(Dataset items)
===============
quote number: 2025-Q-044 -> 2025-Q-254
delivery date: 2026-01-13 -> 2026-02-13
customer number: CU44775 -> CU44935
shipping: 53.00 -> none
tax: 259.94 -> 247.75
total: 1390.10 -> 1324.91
===============
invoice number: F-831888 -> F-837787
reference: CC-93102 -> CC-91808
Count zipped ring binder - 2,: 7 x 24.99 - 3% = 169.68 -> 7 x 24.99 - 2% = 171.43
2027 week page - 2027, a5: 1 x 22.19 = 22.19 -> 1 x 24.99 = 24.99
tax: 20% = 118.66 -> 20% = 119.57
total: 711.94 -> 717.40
===============
Task to carry out -
Both end lines included, restate word for word the lines above from the line with "quote number: 2025-Q-044 -> 2025-Q-254" to the line with "total: 1390.10 -> 1324.91", and nothing else.

Exercise solution -
quote number: 2025-Q-044 -> 2025-Q-254
delivery date: 2026-01-13 -> 2026-02-13
customer number: CU44775 -> CU44935
shipping: 53.00 -> none
tax: 259.94 -> 247.75
total: 1390.10 -> 1324.91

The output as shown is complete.